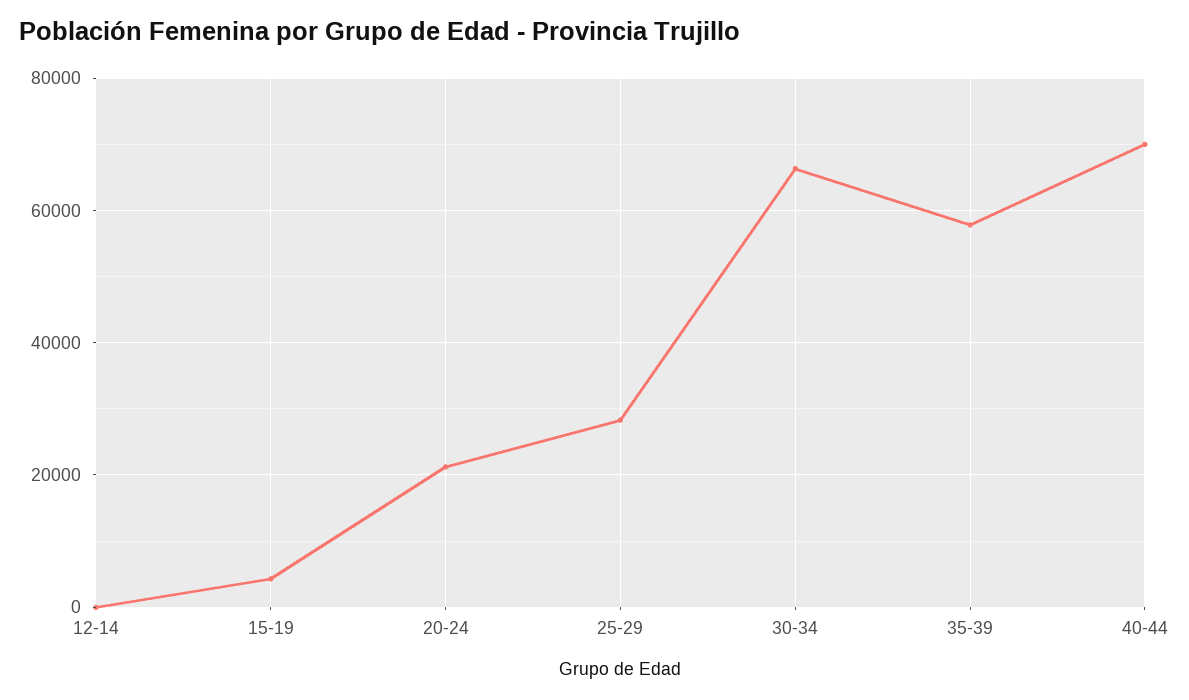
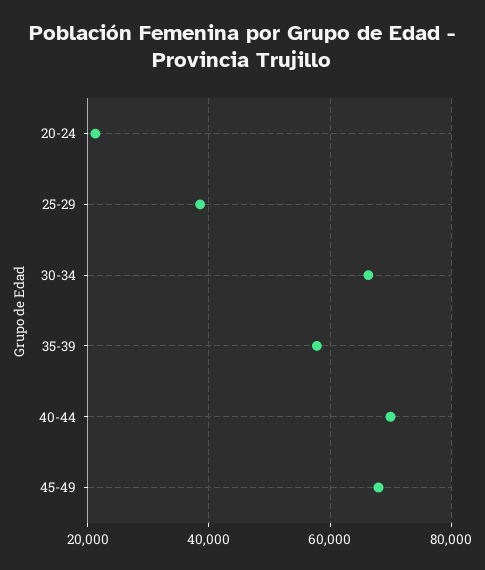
12-14: 0 -> none
15-19: 4000 -> none
25-29: 28000 -> 38000
45-49: none -> 68000

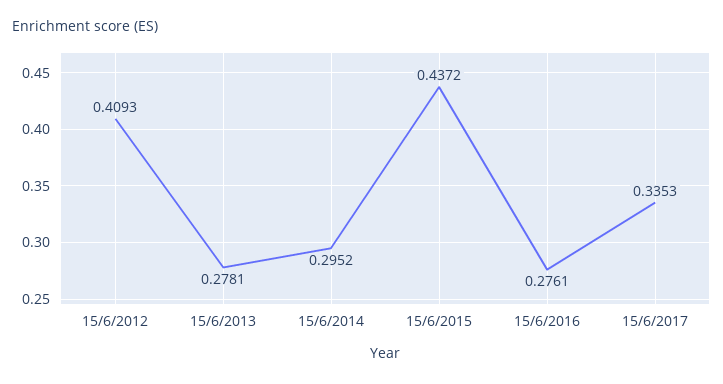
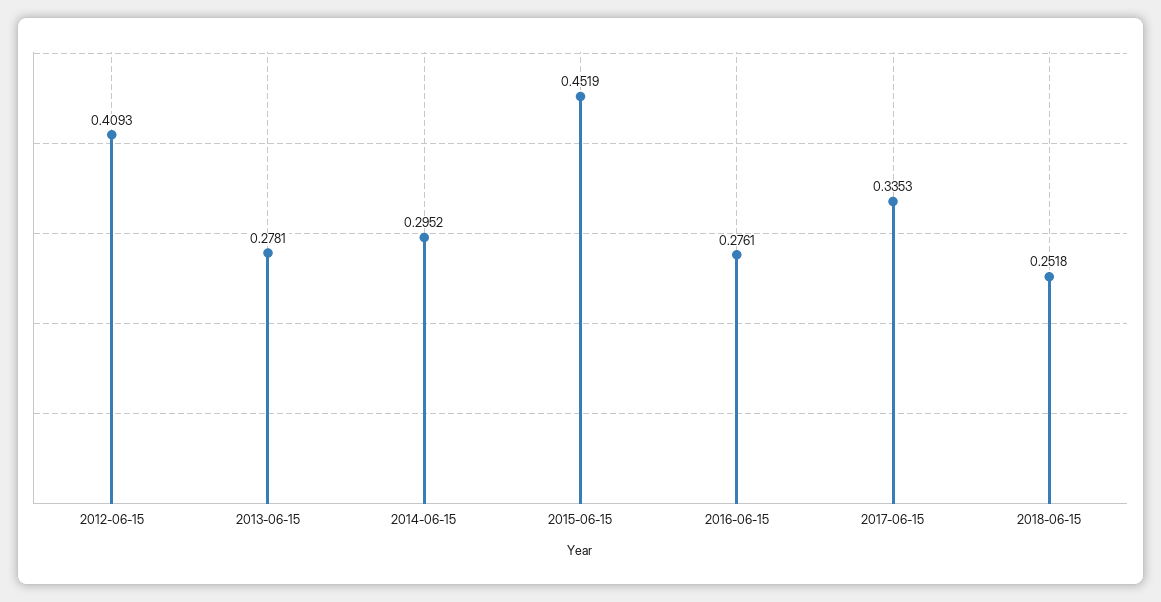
15/6/2015: 0.4372 -> 0.4519
2018-06-15: none -> 0.2518

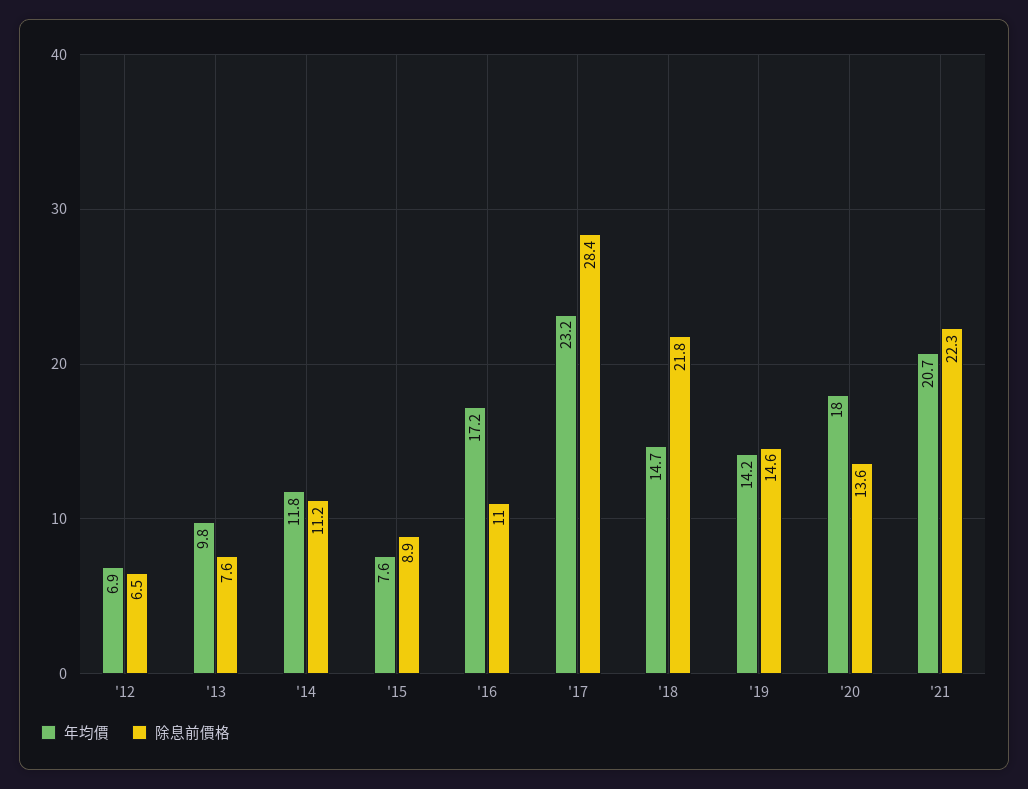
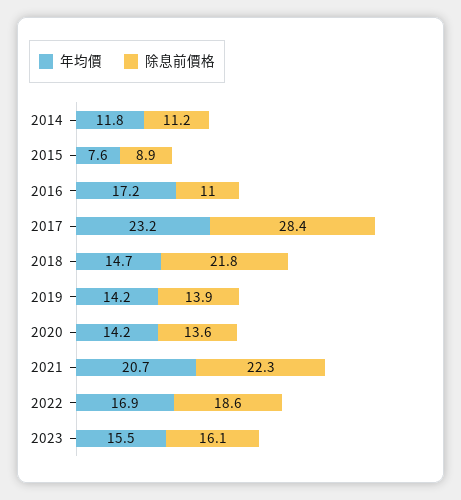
年均價, '12: 6.9 -> none
除息前價格, '12: 6.5 -> none
年均價, '13: 9.8 -> none
除息前價格, '13: 7.6 -> none
除息前價格, '19: 14.6 -> 13.9
年均價, '20: 18 -> 14.2
年均價, 2022: none -> 16.9
除息前價格, 2022: none -> 18.6
年均價, 2023: none -> 15.5
除息前價格, 2023: none -> 16.1

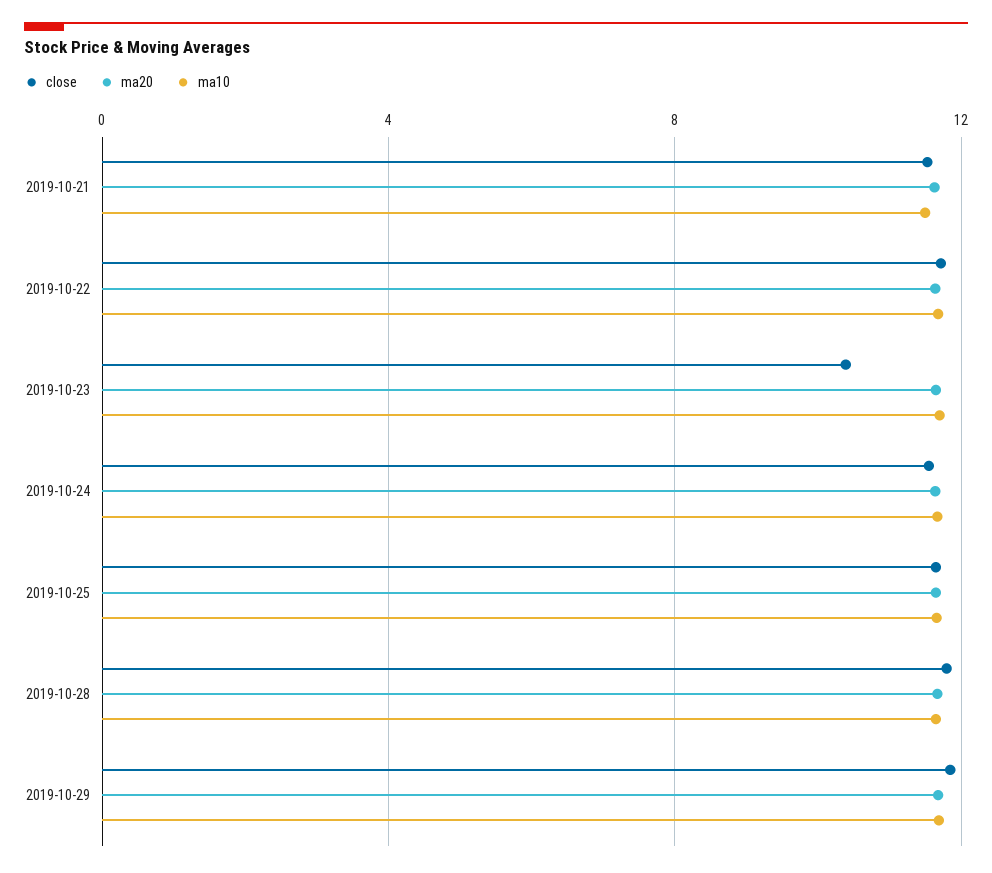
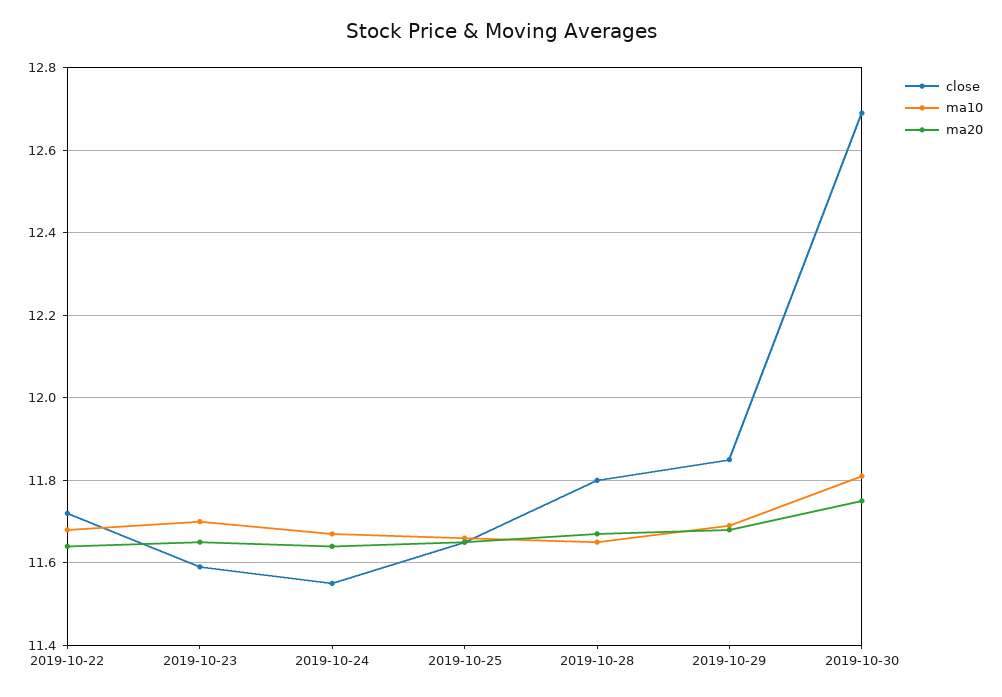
close, 2019-10-21: 11.5 -> none
ma20, 2019-10-21: 11.5 -> none
ma10, 2019-10-21: 11.5 -> none
close, 2019-10-23: 10.5 -> 11.6
close, 2019-10-30: none -> 12.7
ma10, 2019-10-30: none -> 11.8
ma20, 2019-10-30: none -> 11.75

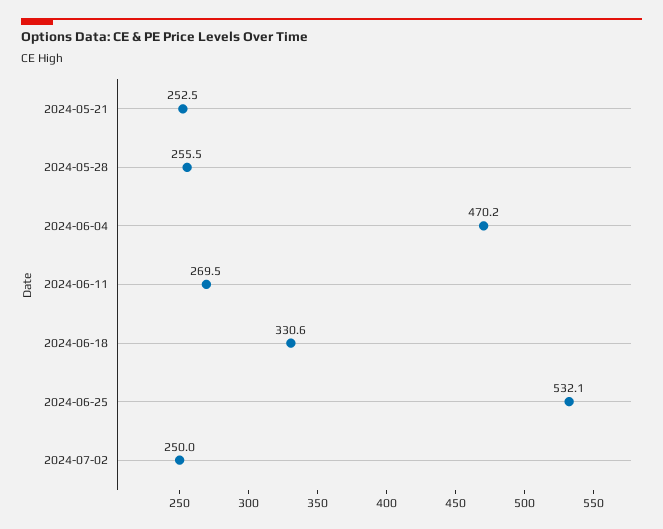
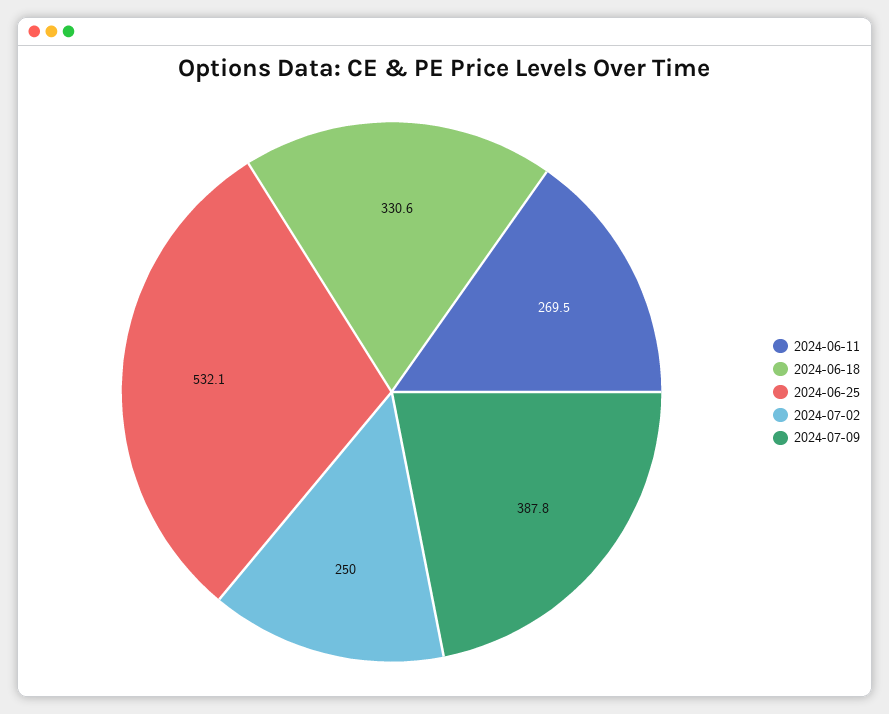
2024-05-21: 252.5 -> none
2024-05-28: 255.5 -> none
2024-06-04: 470.2 -> none
2024-07-09: none -> 387.8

■ ■ ■ ■

■ **What the exercise asks**
Look through the entries above; find each line with the word "除息前價格" and copy it.

■ **Response below**
除息前價格, '12: 6.5 -> none
除息前價格, '13: 7.6 -> none
除息前價格, '19: 14.6 -> 13.9
除息前價格, 2022: none -> 18.6
除息前價格, 2023: none -> 16.1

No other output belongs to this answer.